As for the entire RXN framework approach, we opted for a purely data-driven scheme. This means that once the machine learning algorithm acquires enough examples, it will be able to figure out on its own which words to pay attention to in order to extract the right production steps. To provide the training data for the machine-learning model, we set up an annotation framework that enabled us to generate examples of sentences related to synthesis procedures and corresponding operations.The major advantage of such a data-driven approach is that it relies on data only. To improve it, one simply needs more examples.
In contrast other approaches, our deep-learning model converts experimental procedures as a whole into a structured, automation-friendly format, instead of scanning texts in search of relevant pieces of information. Moreover, it does not rely on the identification of individual entities in sentences, nor does it require specifying which words or word groups the synthesis actions correspond to, which makes the model more flexible and reliable.
Our groundbreaking work is currently being featured in the peer-reviewed journal, Nature Communications.
The construction of a ground truth dataset for chemical procedures allowed us to build the core of the RoboRXN technology, namely an AI model that, trained on a large number of chemical recipes, learns the specifics of chemicals to be able to recommend the correct sequence of operations to “cook” a specific target molecule.
Coming back to the pizza analogy: imagine an AI model that can not only retrieve your favorite recipes upon request, it can also automatically draw from its embedded knowledge to deliver an optimal list of instructions to make that gourmet pizza that will surely impress your dinner guests.
In IT terms, this is equivalent to having an AI architecture writing programs to make molecules (or cook food).

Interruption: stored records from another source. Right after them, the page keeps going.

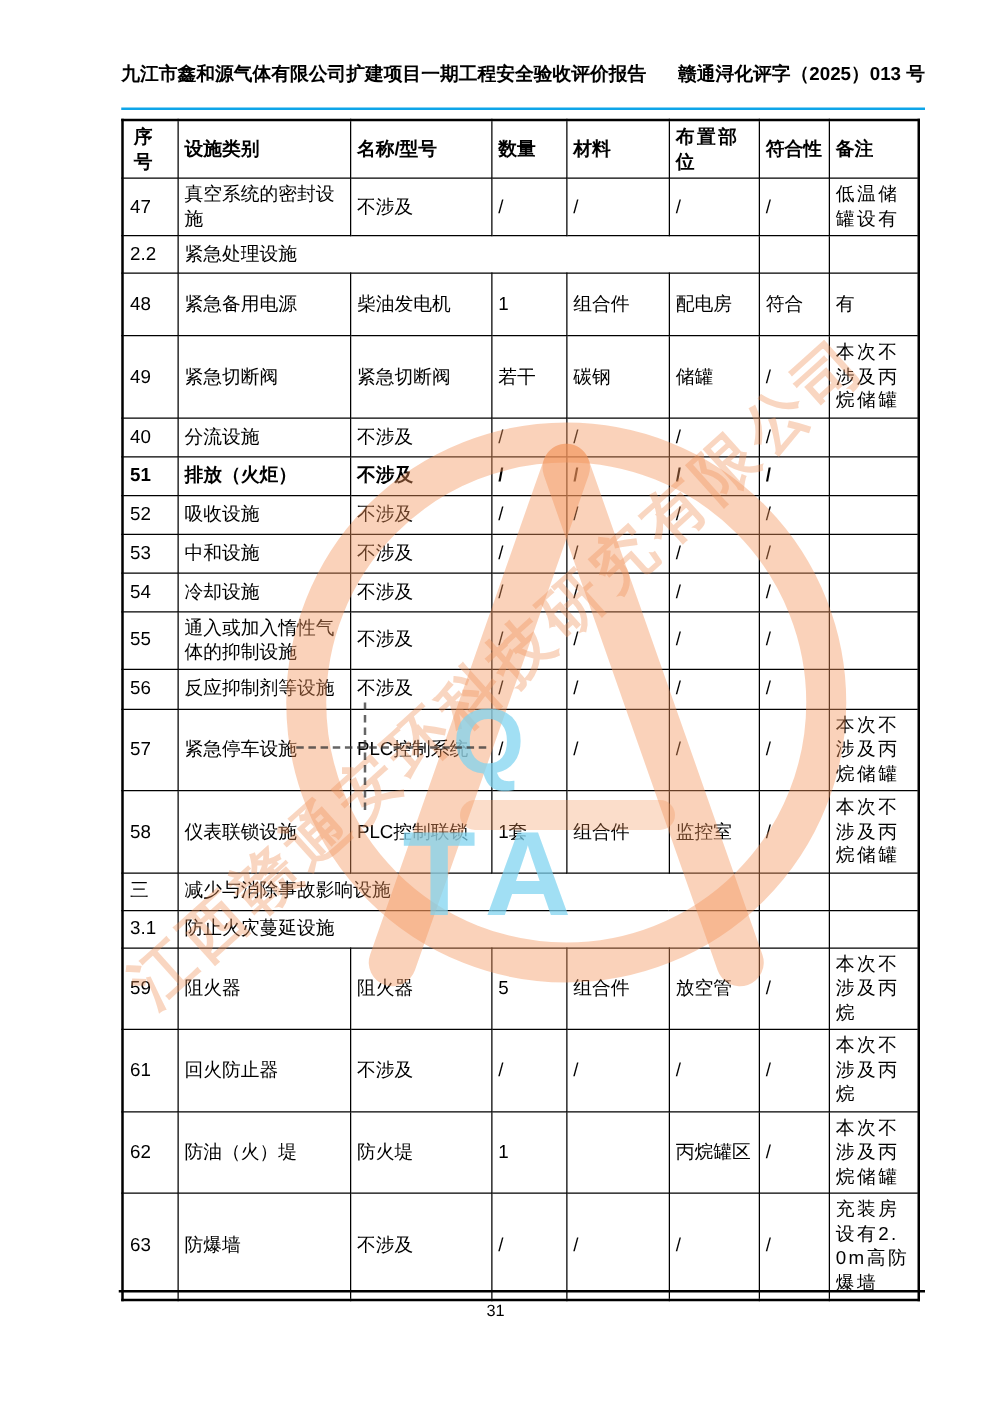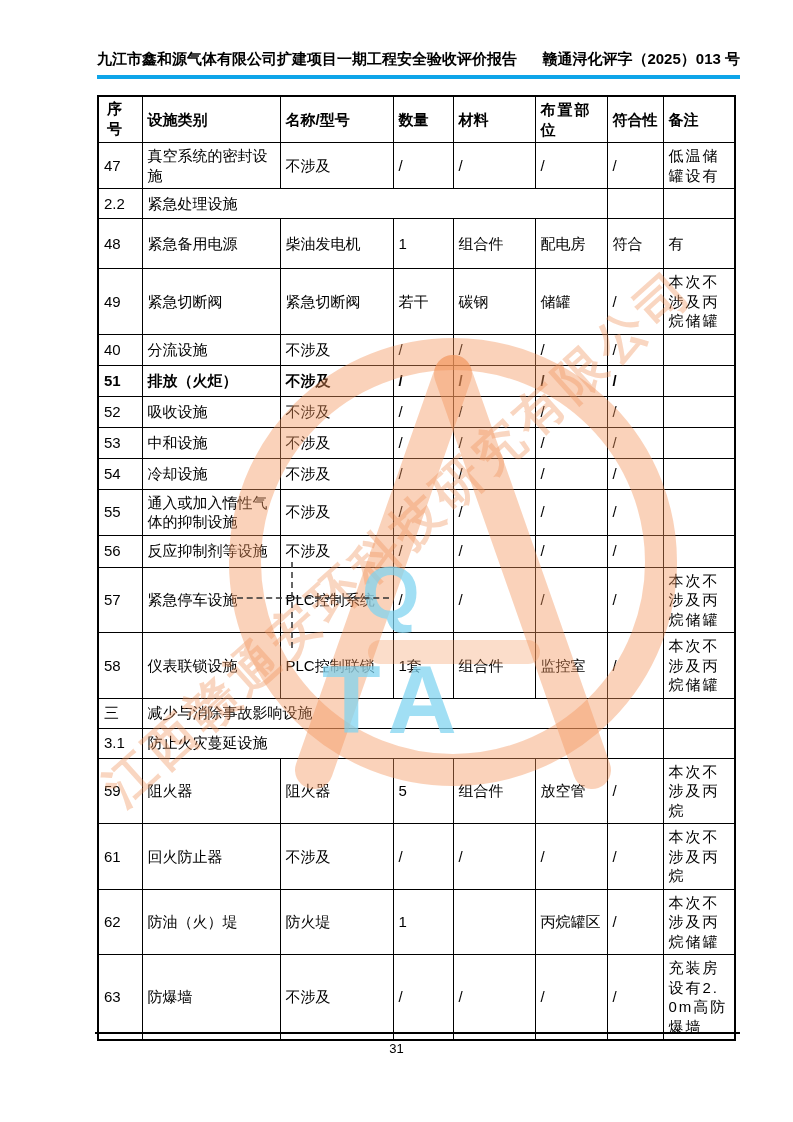--- a/index.html
+++ b/index.html
@@ -4,35 +4,35 @@
 <style>
   html,body{margin:0;padding:0;}
   body{
     width:793px;height:1122px;position:relative;background:#ffffff;
     font-family:"Liberation Sans","DejaVu Sans",sans-serif;color:#000;overflow:hidden;
   }
   
   .doc-header{
     position:absolute;left:97px;top:50px;width:643px;
     display:flex;justify-content:space-between;align-items:flex-end;
-    border-bottom:4px solid #0ea5e9;padding-bottom:6px;
+    border-bottom:2px solid #0ea5e9;padding-bottom:17px;
     font-weight:bold;font-size:15px;white-space:nowrap;
   }
   
   table.facilities{
     position:absolute;left:97px;top:95px;width:637px;
     border-collapse:collapse;table-layout:fixed;border:2px solid #000;
   }
   table.facilities th,table.facilities td{
     border:1px solid #000;font-size:15px;padding:3px 5px;
     vertical-align:middle;text-align:left;line-height:1.3;word-break:break-all;
     overflow:hidden;
   }
   table.facilities th{font-weight:bold;}
-  table.facilities th.col-no{padding:3px 8px;font-family:Liberation Serif, serif;}
+  table.facilities th.col-no{padding:3px 8px;}
   table.facilities th.col-location{letter-spacing:2px;}
   td.cell-remark{letter-spacing:2px;}
   
   .footer-line{position:absolute;left:95px;top:1032px;width:645px;border-top:2px solid #000;}
   .page-num{position:absolute;left:0;top:1041px;width:793px;text-align:center;font-size:13px;}
   
   .watermark{position:absolute;left:0;top:0;width:793px;height:1122px;pointer-events:none;z-index:3;}
   .wm-svg{position:absolute;left:210px;top:322px;}
   .wm-diagonal{
     position:absolute;left:112px;top:762px;transform:rotate(-42deg);transform-origin:0 50%;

Our aim in building RoboRXN was to use this AI model to eliminate the tedious human task of programing commercial automation hardware. And to make the RoboRXN system even more convenient and user-friendly, we implemented the entire set of services on the IBM Cloud in order to make it accessible everywhere there is an internet connection.
The result is a reliable and autonomous infrastructure, integrating technologies such as cloud, AI and automation to assist chemists in not only predicting chemical reactions, but also in executing the production of a molecule or substance from anywhere in the world – which is particularly critical as we remain working from home.
What are the implications of this, you might ask? Just imagine if an automated system like RoboRXN could help chemists cut the discovery period of a new treatment for COVID-19 or any other virus in half.
Or what if RoboRXN could help accelerate the development of a fertilizer which doesn’t require consuming 1-2% of the world’s annual energy supply for its production.
The possibilities are endless when it’s humans + machines.